Rockoper in zwei Akten
Gesangstexte von Tim Rice
Musik von Andrew Lloyd Webber

in englischer Sprache mit deutschen Übertiteln

Aufführungsdauer: ca. 2 h 10' (eine Pause)

Premiere im Theater Hagen am 18. Januar 2014
(rezensierte Aufführung: 29.01.2014)


Logo: Theater Hagen

Theater Hagen
(Homepage)
Über den Wolken

Von Thomas Molke / Fotos von Stefan Kühle (Rechte Theater Hagen)
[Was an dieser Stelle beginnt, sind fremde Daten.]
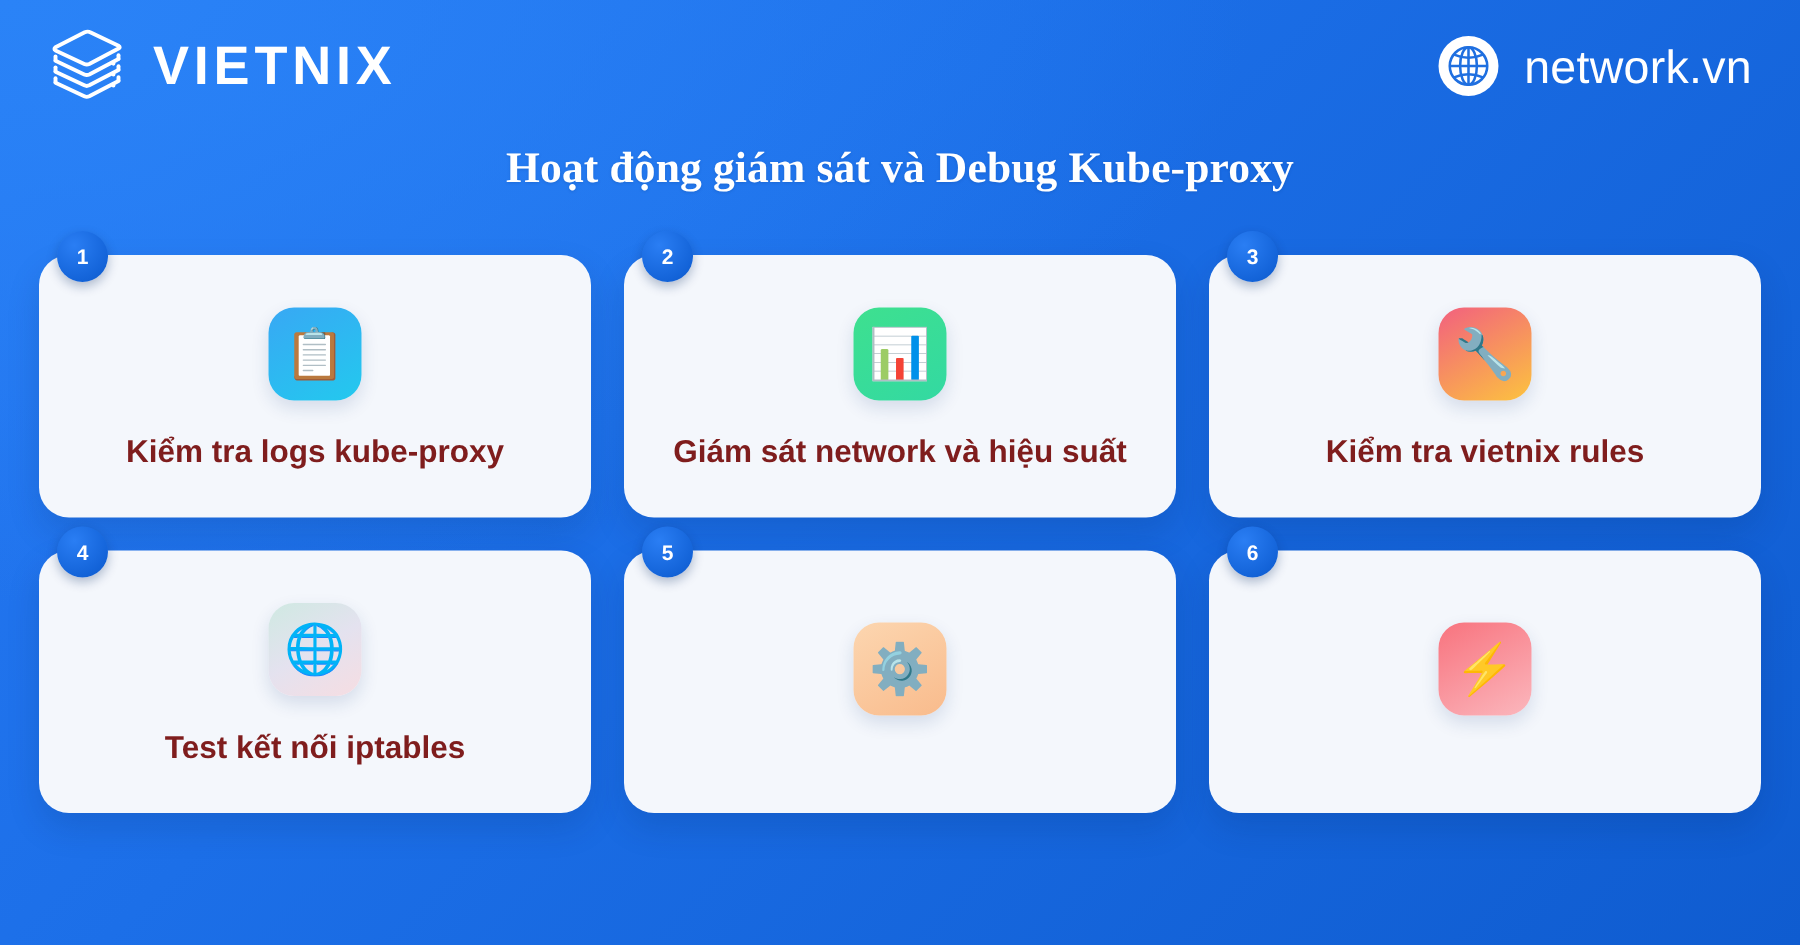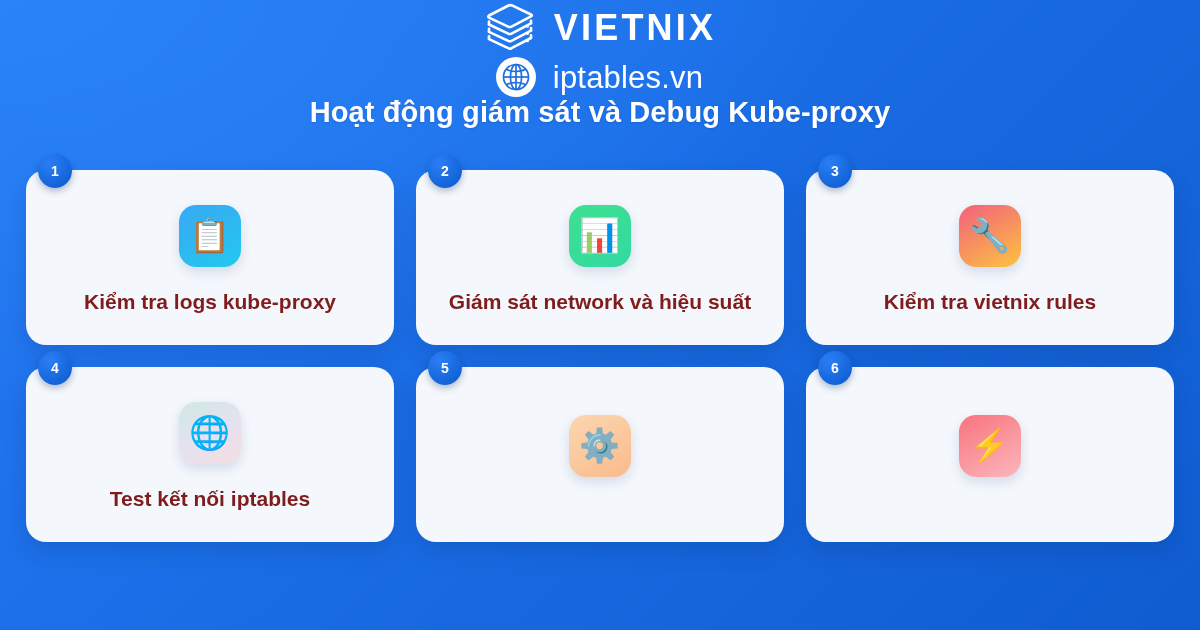--- a/index.html
+++ b/index.html
@@ -34,7 +34,6 @@
     align-items: center;
     justify-content: space-between;
     padding: 0 32px 0 30px;
-    flex-direction: column;
   }
 
   .brand {

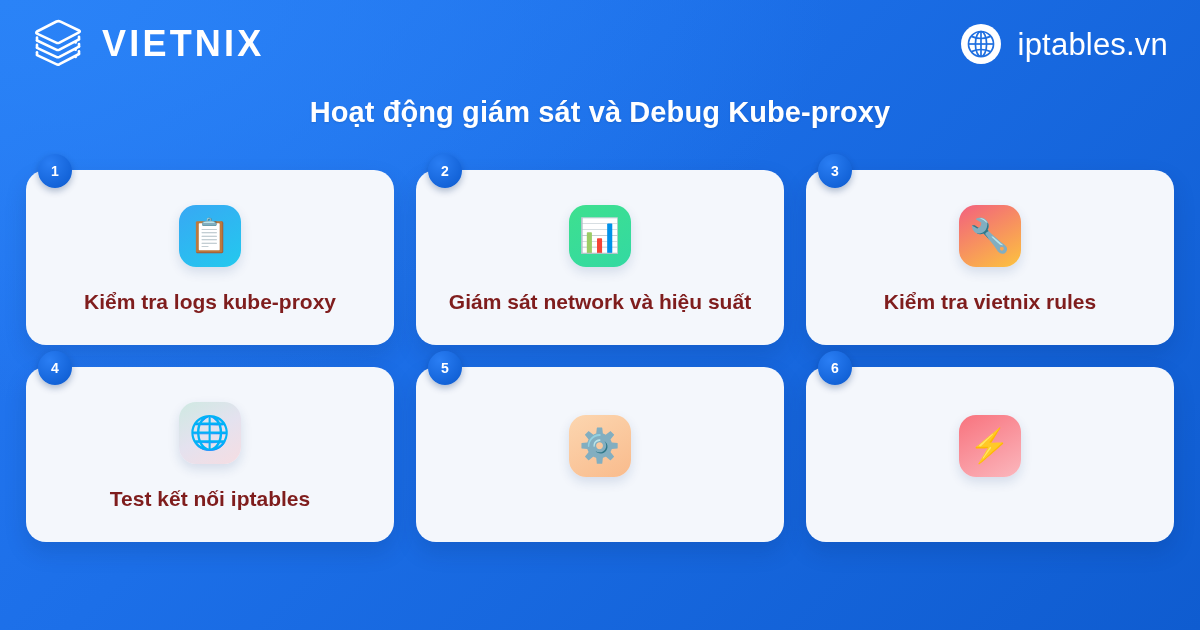--- a/index.html
+++ b/index.html
@@ -208,7 +208,7 @@
           <line x1="21" y1="8.5" x2="21" y2="33.5"></line>
         </g>
       </svg>
-      <span class="site-url">iptables.vn</span>
+      <span class="site-url">network.vn</span>
     </div>
 
   </div>

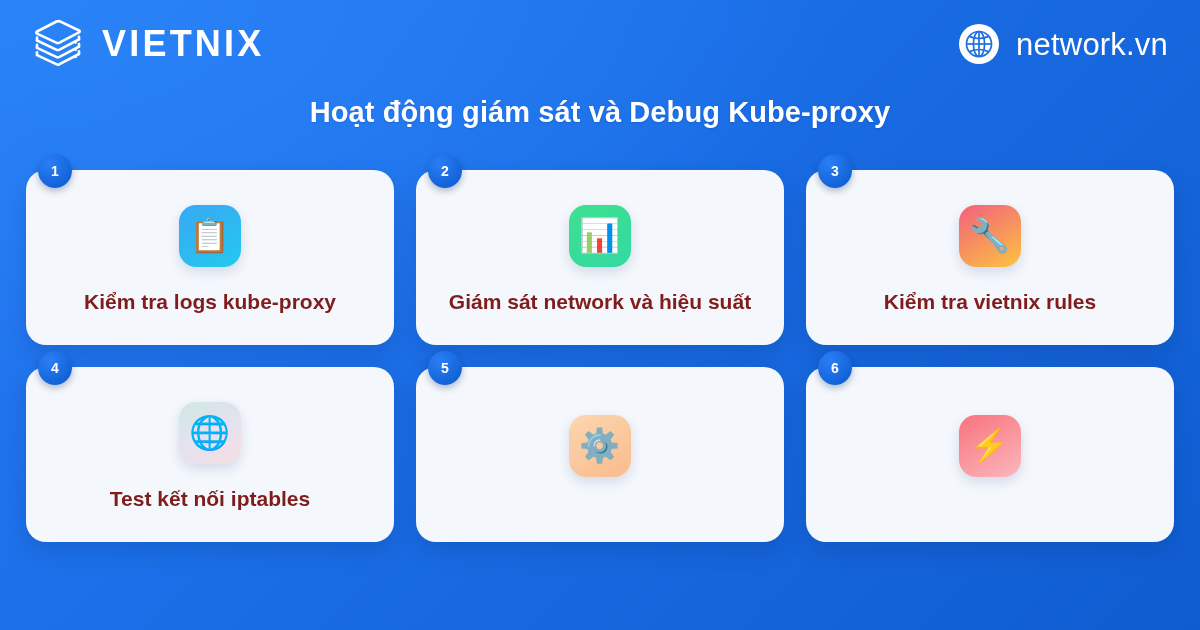--- a/index.html
+++ b/index.html
@@ -92,6 +92,7 @@
     font-weight: 700;
     letter-spacing: 0.1px;
     text-shadow: 0 1px 2px rgba(8,54,122,0.22);
+    font-family: Liberation Serif, serif;
   }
Nachdem das Theater Hagen vor zwei Spielzeiten mit einer Neuinszenierung der Rocky Horror Show einen großen Coup gelandet hat, der nicht nur für ausverkaufte Vorstellungen sorgte, sondern auch in dieser Saison erneut ins Programm aufgenommen worden ist, versucht man nun, mit Andrew Lloyd Webbers Rockoper Jesus Christ Superstar an diesen Erfolg anzuknüpfen. Den Stellenwert dieser Produktion für das Haus unterstreicht zum einen die Tatsache, dass Thilo Borowczak, der leitende Regisseur des Hauses, für die Inszenierung verantwortlich zeichnet, zum anderen, dass die Choreographien für die Ensembles vom Ballettdirektor Ricardo Fernando höchstpersönlich entwickelt worden sind. Doch während das rockig aufspielende Philharmonische Orchester Hagen unter der Leitung von Steffen Müller-Gabriel und die zahlreichen Ensemblemitglieder, die durch zwei Gastsolisten für die Partien des Jesus und des Judas sowie Studierende und Absolventen der Hochschule für Musik Osnabrück unterstützt werden, in der musikalischen Umsetzung keinerlei Wünsche offen lassen, hat Borowczaks Inszenierung sowohl Licht- als auch Schattenseiten.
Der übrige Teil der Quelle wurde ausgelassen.